**Requirement**
Find "- Plan your" and "breaks strategically, and" in the records below. Copy the lines holding them and every line between, exactly, and no others.

——

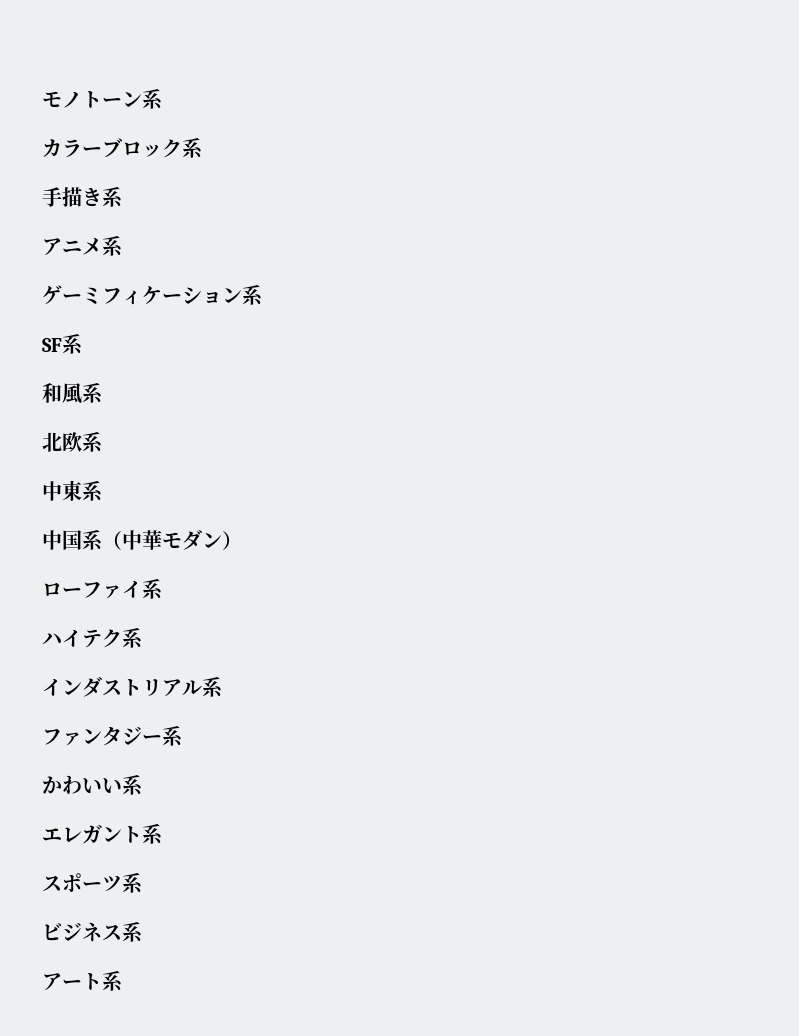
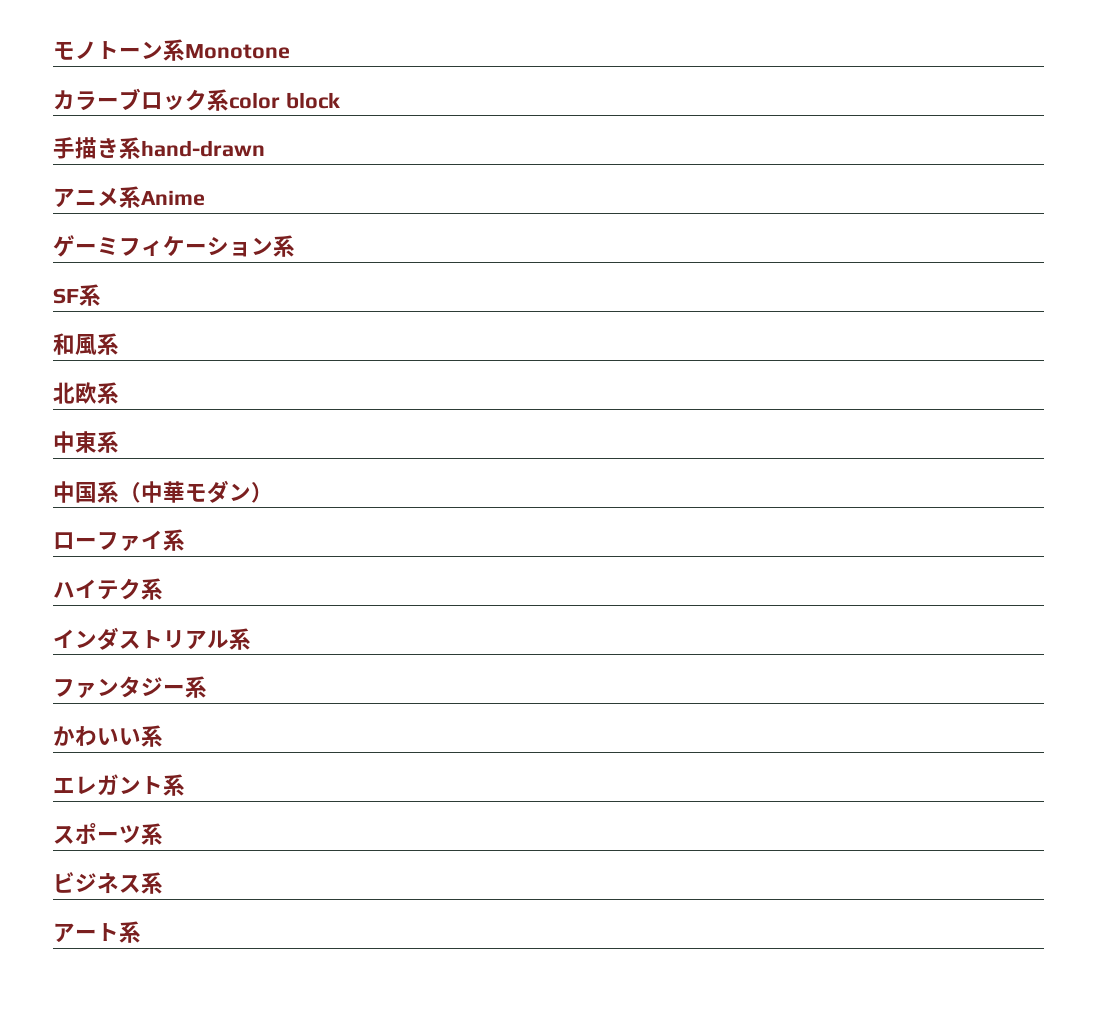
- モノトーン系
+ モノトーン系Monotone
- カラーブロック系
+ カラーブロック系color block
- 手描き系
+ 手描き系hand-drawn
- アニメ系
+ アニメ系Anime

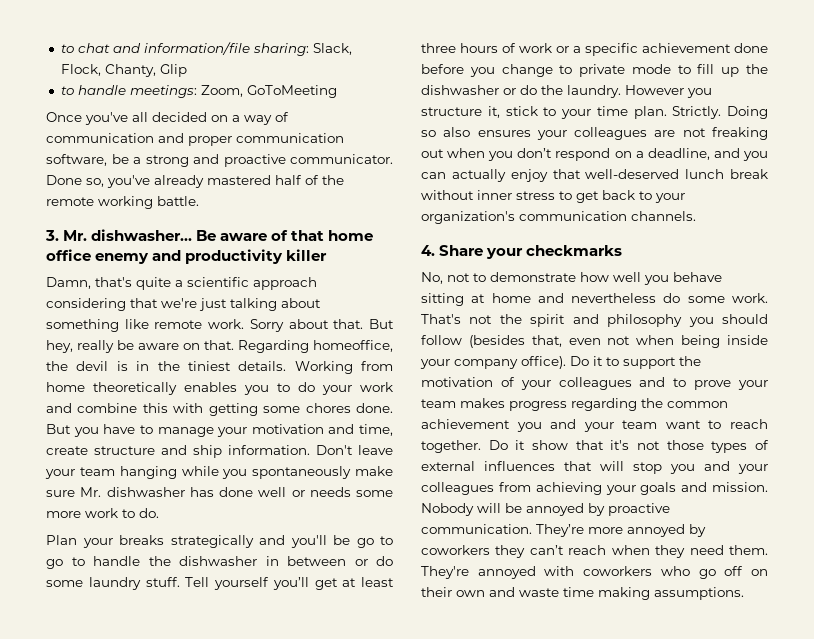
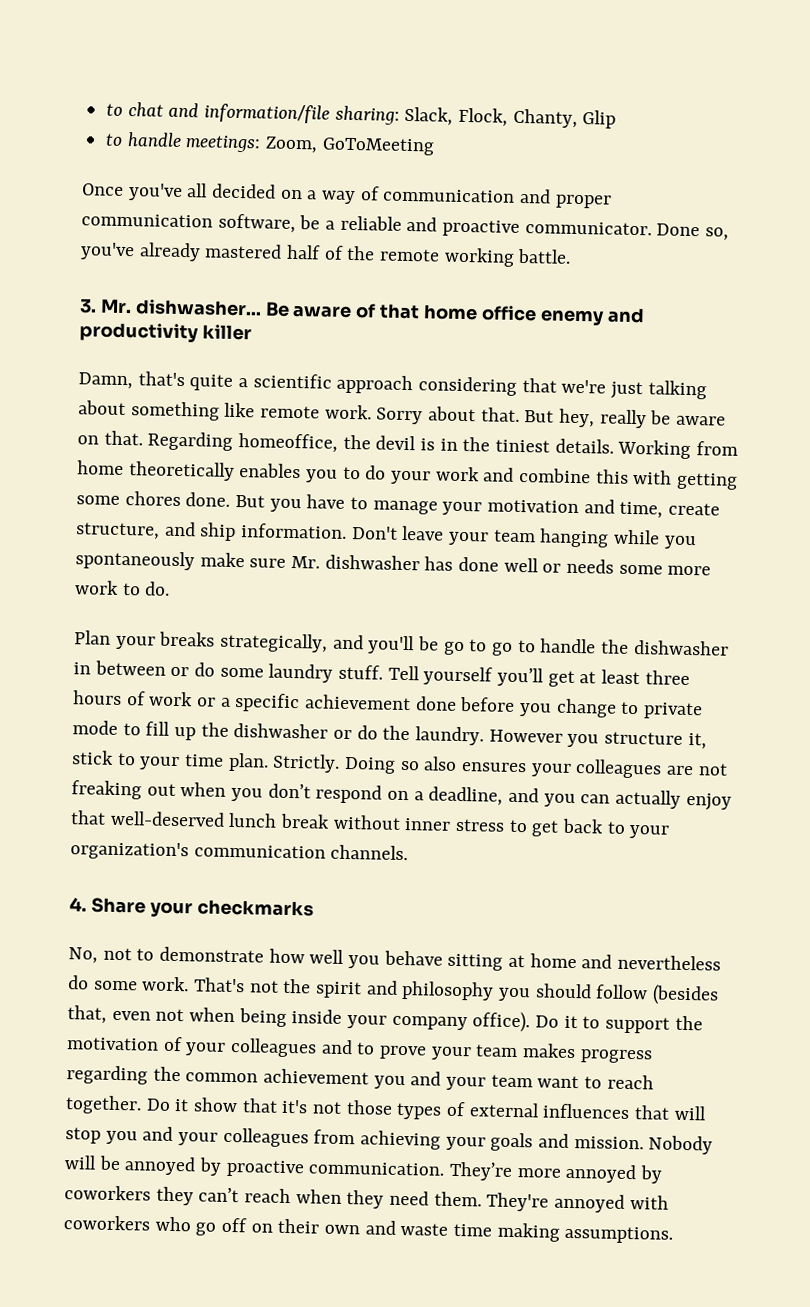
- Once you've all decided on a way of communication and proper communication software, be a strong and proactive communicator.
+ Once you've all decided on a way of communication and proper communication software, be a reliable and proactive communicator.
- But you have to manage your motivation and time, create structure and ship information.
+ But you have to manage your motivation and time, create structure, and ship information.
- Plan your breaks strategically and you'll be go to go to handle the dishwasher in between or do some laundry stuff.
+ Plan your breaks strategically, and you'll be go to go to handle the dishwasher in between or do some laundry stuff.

——

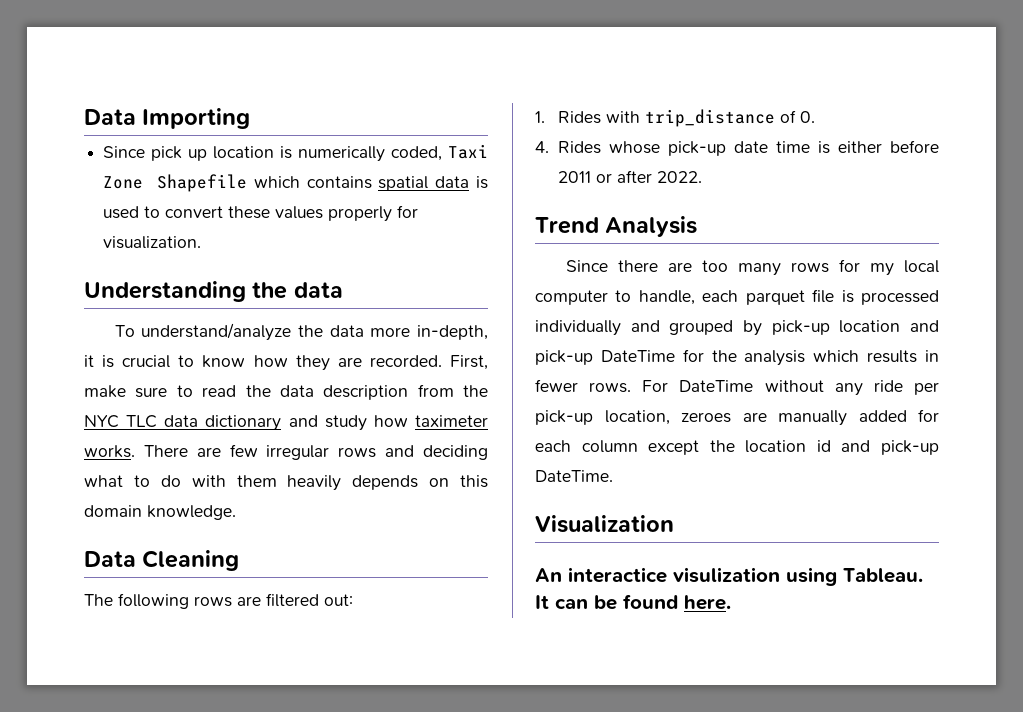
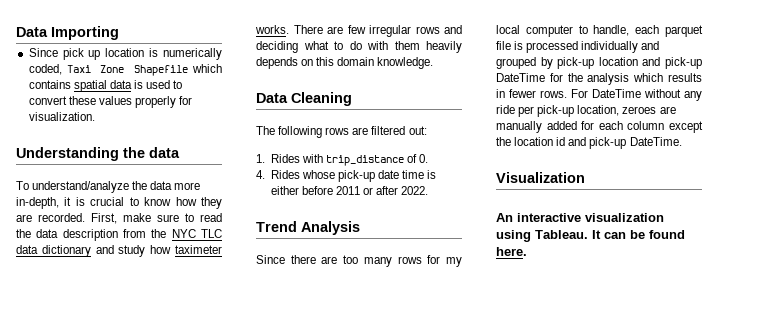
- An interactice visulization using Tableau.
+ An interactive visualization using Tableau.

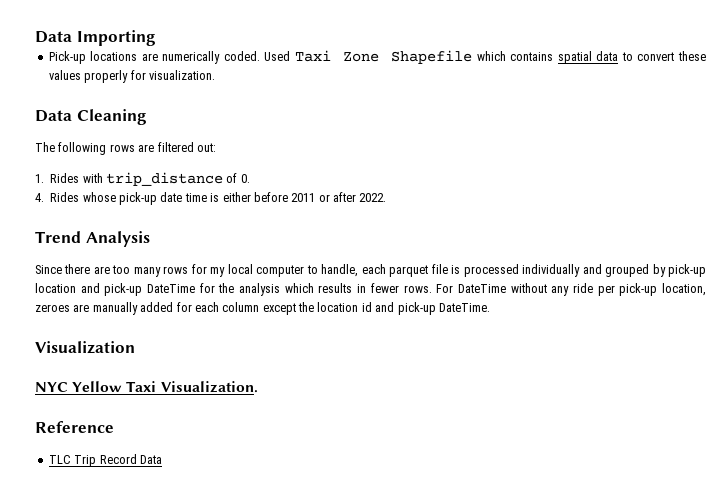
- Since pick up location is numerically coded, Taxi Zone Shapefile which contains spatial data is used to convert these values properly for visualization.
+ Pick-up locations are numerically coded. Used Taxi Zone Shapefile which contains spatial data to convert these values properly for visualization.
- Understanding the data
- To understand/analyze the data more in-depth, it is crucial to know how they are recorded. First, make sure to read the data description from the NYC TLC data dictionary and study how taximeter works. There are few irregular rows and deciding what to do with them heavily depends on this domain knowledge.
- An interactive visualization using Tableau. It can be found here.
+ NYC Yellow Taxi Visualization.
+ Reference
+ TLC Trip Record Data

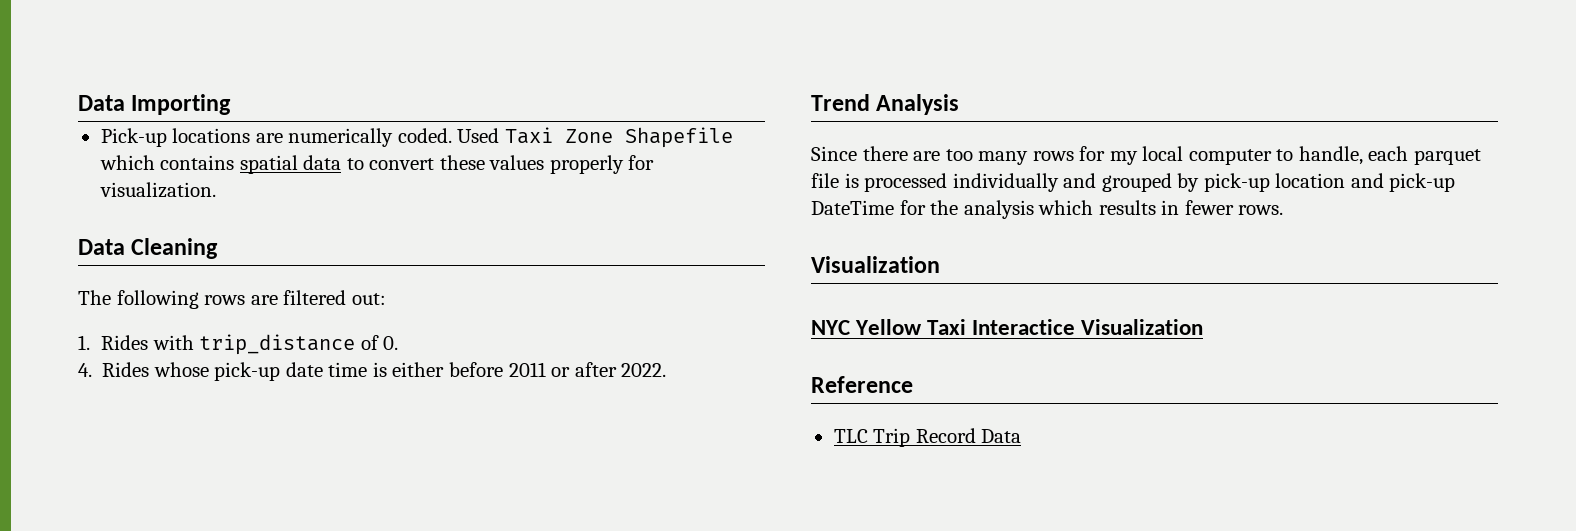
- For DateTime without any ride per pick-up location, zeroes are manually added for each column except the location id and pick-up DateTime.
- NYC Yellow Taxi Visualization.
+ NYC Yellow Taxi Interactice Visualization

——

**Output below**
- Plan your breaks strategically and you'll be go to go to handle the dishwasher in between or do some laundry stuff.
+ Plan your breaks strategically, and you'll be go to go to handle the dishwasher in between or do some laundry stuff.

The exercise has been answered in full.